A complete answer lists every line of the entries below where the string "nguyện" appears.
*** Begin section ***
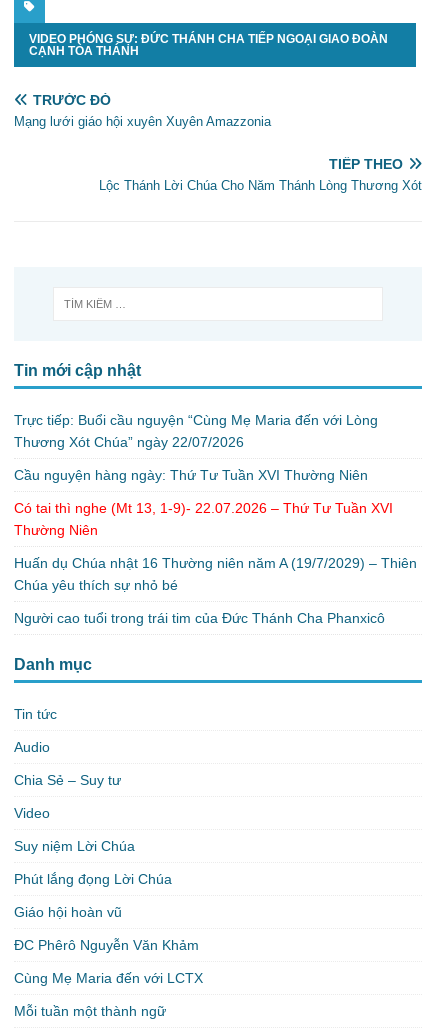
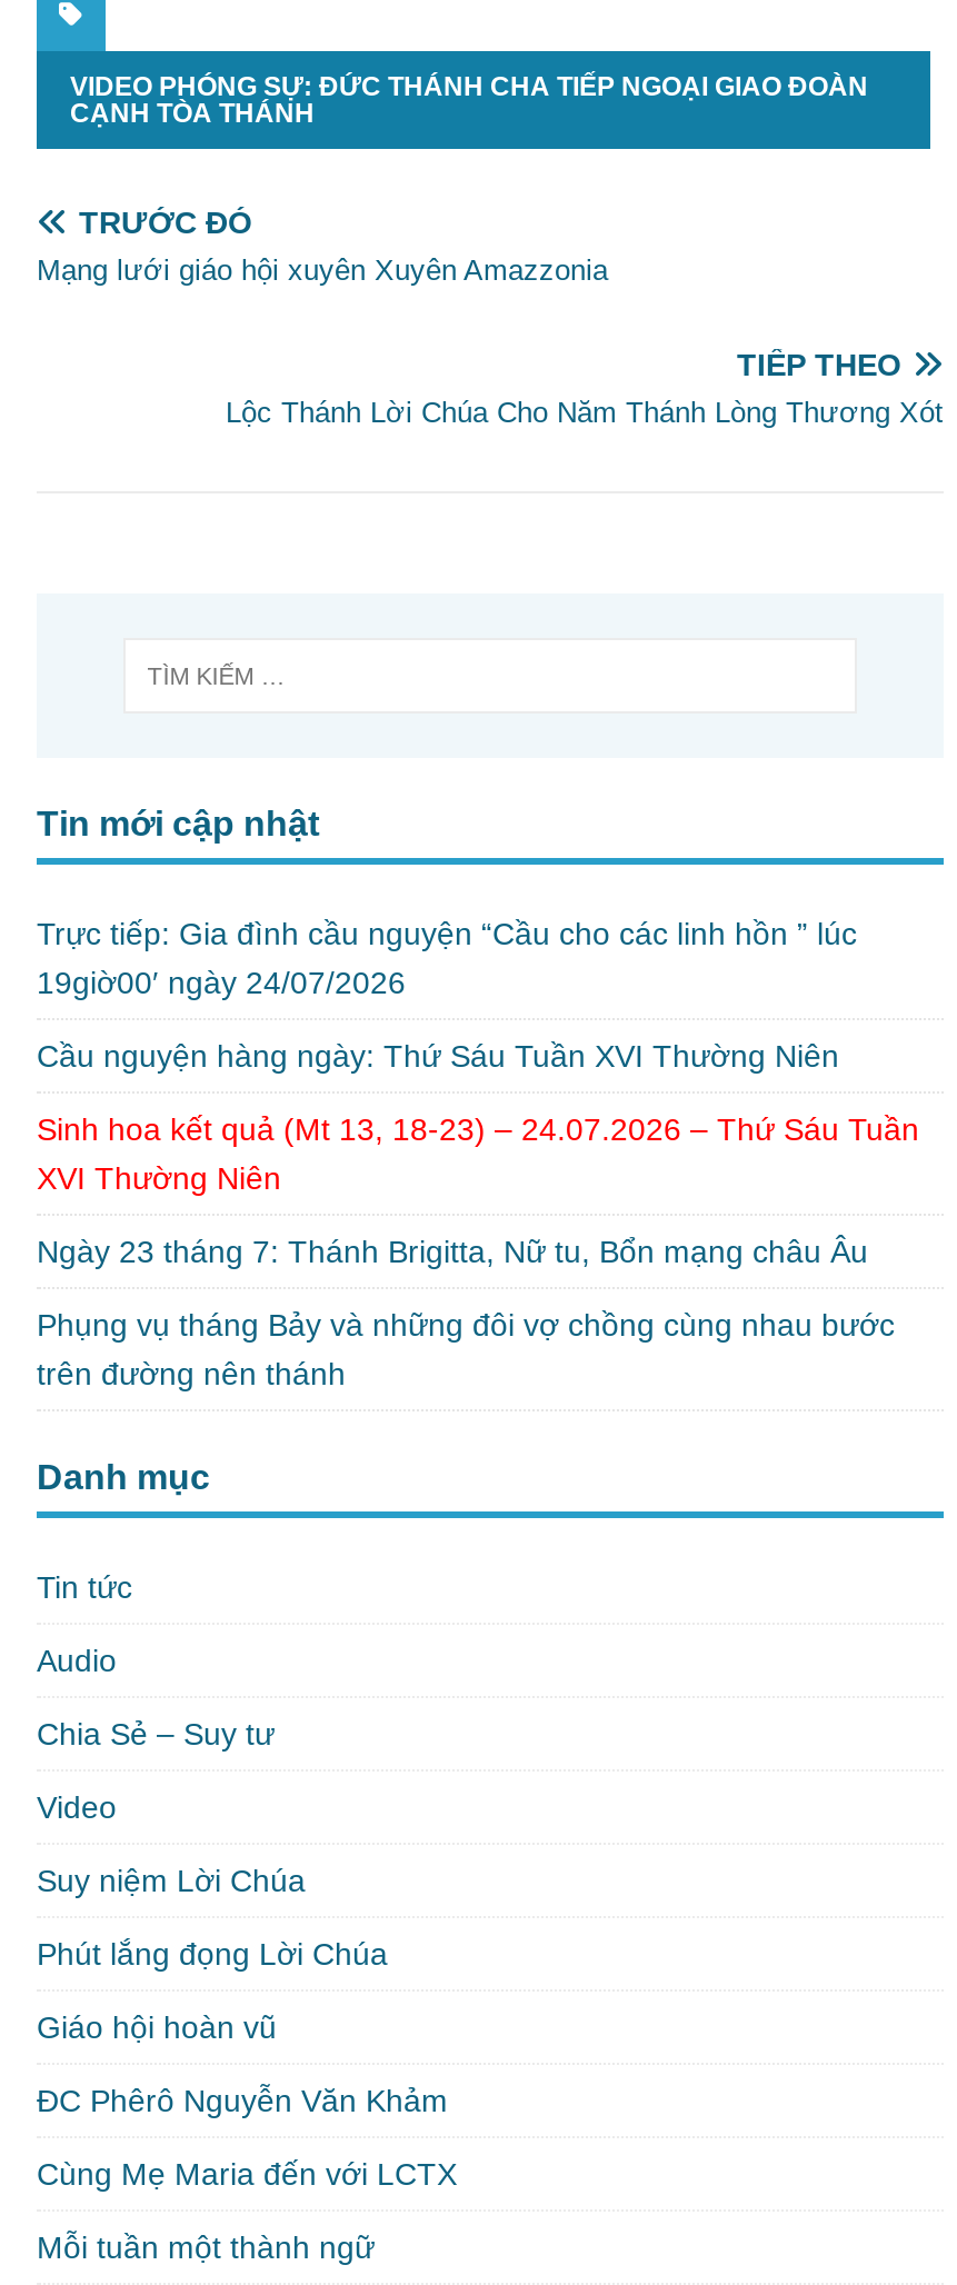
[14,412,378,450] Trực tiếp: Buổi cầu nguyện “Cùng Mẹ Maria đến với Lòng | Thương Xót Chúa” ngày 22/07/2026 -> [37,917,857,1001] Trực tiếp: Gia đình cầu nguyện “Cầu cho các linh hồn ” lúc | 19giờ00′ ngày 24/07/2026
[14,467,368,483] Cầu nguyện hàng ngày: Thứ Tư Tuần XVI Thường Niên -> [37,1039,839,1074] Cầu nguyện hàng ngày: Thứ Sáu Tuần XVI Thường Niên
[14,500,393,538] Có tai thì nghe (Mt 13, 1-9)- 22.07.2026 – Thứ Tư Tuần XVI | Thường Niên -> [37,1112,919,1197] Sinh hoa kết quả (Mt 13, 18-23) – 24.07.2026 – Thứ Sáu Tuần | XVI Thường Niên
[14,555,417,593] Huấn dụ Chúa nhật 16 Thường niên năm A (19/7/2029) – Thiên | Chúa yêu thích sự nhỏ bé -> [37,1235,868,1270] Ngày 23 tháng 7: Thánh Brigitta, Nữ tu, Bổn mạng châu Âu
[14,610,385,626] Người cao tuổi trong trái tim của Đức Thánh Cha Phanxicô -> [37,1308,895,1392] Phụng vụ tháng Bảy và những đôi vợ chồng cùng nhau bước | trên đường nên thánh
*** End section ***
■ RESPONSE FOR THIS EXERCISE
[14,412,378,450] Trực tiếp: Buổi cầu nguyện “Cùng Mẹ Maria đến với Lòng | Thương Xót Chúa” ngày 22/07/2026 -> [37,917,857,1001] Trực tiếp: Gia đình cầu nguyện “Cầu cho các linh hồn ” lúc | 19giờ00′ ngày 24/07/2026
[14,467,368,483] Cầu nguyện hàng ngày: Thứ Tư Tuần XVI Thường Niên -> [37,1039,839,1074] Cầu nguyện hàng ngày: Thứ Sáu Tuần XVI Thường Niên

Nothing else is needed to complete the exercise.